One day when he was no more than seven he was standing out in front of that church with a note in his hand. He couldn’t remember on the number 87b bus who that note was for or from but he could feel the dirt under his bare feet and the hot sun on his forehead.
“What you want there, boy?” a man asked in a commanding voice.
Ptolemy was gazing down on the dark Spanish man’s brown leather shoes in the bus but when he looked up he saw that white man standing in front of the white people’s church.
“Lookin’,” he said in a small piping voice.
“Is that note for me?” the man asked.
Li’l Pea thought the word no, but all he did was shake his head.
The white man wore a white suit with a black shirt that sported a small square of stiff white cloth where his Adam’s apple would have shown. He wore a wide-brimmed Panama straw hat and glasses with gold wire frames.
“Speak up, boy,” he said.
“No, suh. This note is from my uncle Coy to his brother Lupo work for the Littletons down on Poinsettia Street,” Ptolemy said, remembering as he did the origins of the note.

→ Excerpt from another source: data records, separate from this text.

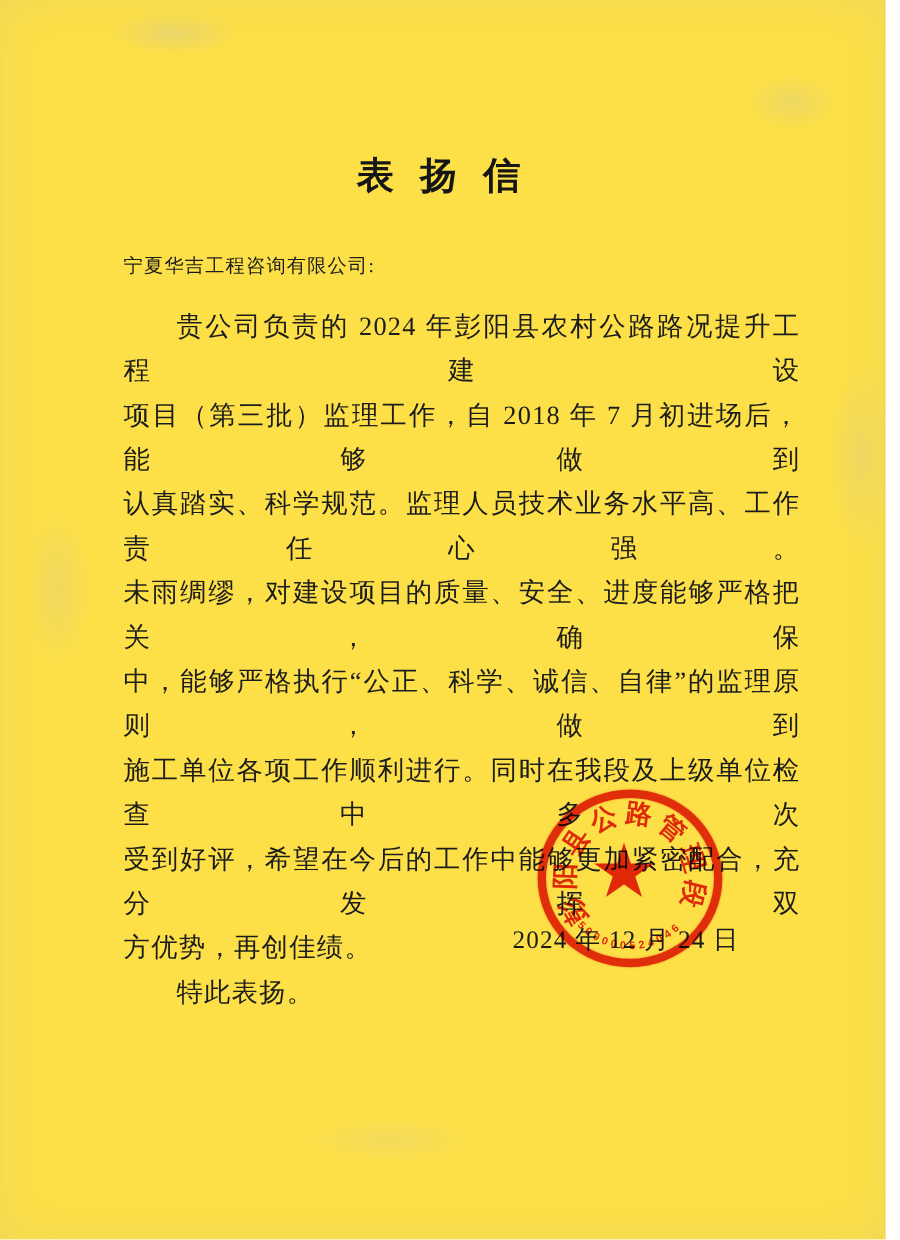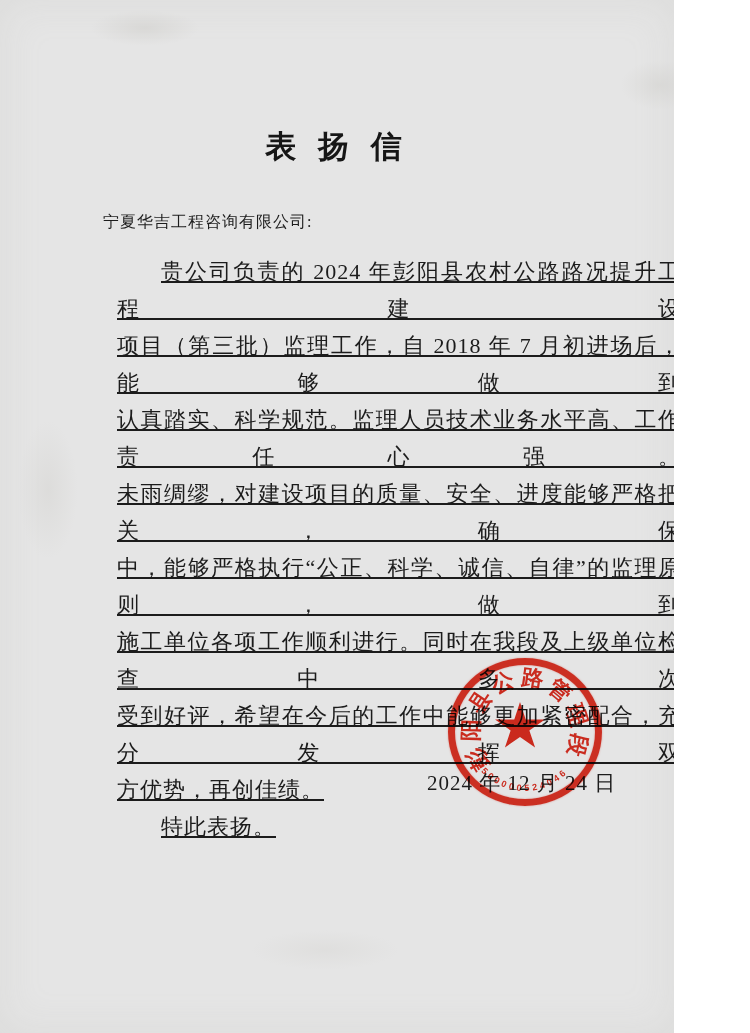--- a/index.html
+++ b/index.html
@@ -5,9 +5,9 @@
   html, body { margin: 0; padding: 0; background: #ffffff; }
   .page {
     position: relative;
-    width: 674px;
+    width: 738px;
     height: 1033px;
-    background: #e5e5e5;
+    background: #fde047;
     overflow: hidden;
     font-family: "Liberation Serif", "DejaVu Serif", serif;
     color: #1c1c1c;

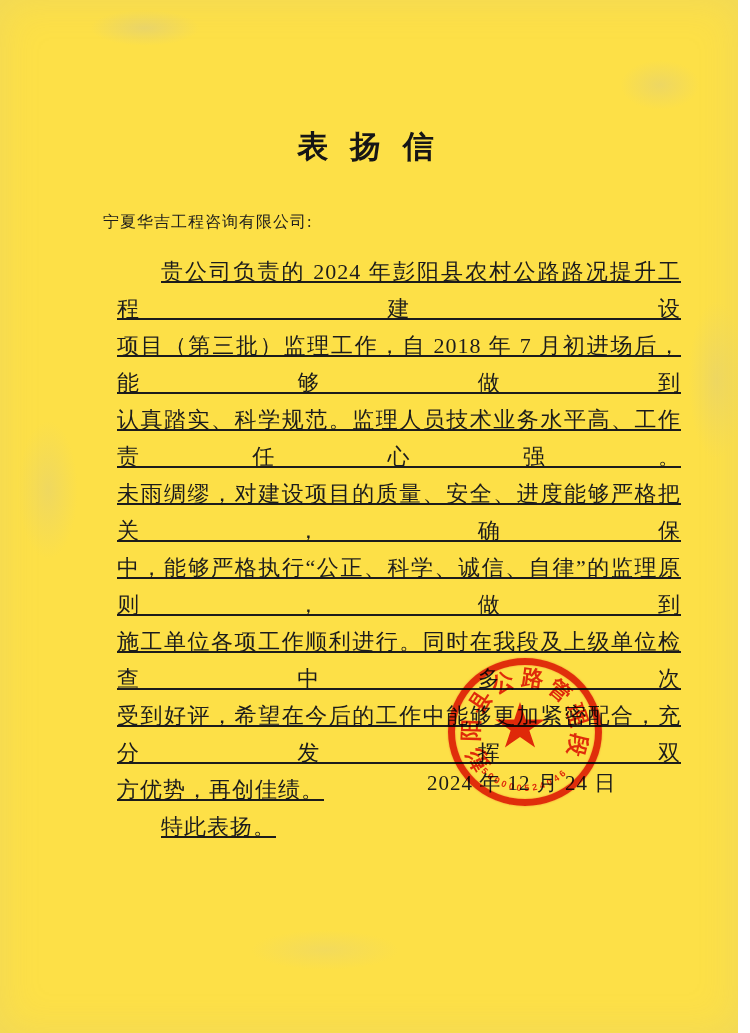--- a/index.html
+++ b/index.html
@@ -44,12 +44,11 @@
 
   .bodytext {
     position: absolute;
-    left: 117px;
+    left: 103px;
     top: 253px;
     width: 564px;
     font-size: 22px;
     line-height: 37px;
-    text-decoration: underline;
   }
   .bline { letter-spacing: 1px; white-space: nowrap; }
   .bline.just { text-align: justify; text-align-last: justify; white-space: normal; }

“Then why you standin’ in front’a my church?”
The sun was above and behind the church spire so whenever the man in the preacher’s uniform moved his head, bright sabers of light lanced into Ptolemy’s eyes.
“It’s so pretty,” the man, Ptolemy, remembered saying.
The minister paused a moment, his stern visage softened a bit.
“You like this church?” he asked.
“Yes, suh.”
“Did you evah look inside?”
“No, suh. I jes’ seen the whitewashed walls an’ the windahs and the pretty grass lawn.”
The minister squinted as people did sometimes when they were trying to make out words that didn’t make sense to them. Li’l Pea often wondered how narrowing your eyes could make your hearing better.
“You know that you can never, or none of your people can ever, go into this church,” the man said.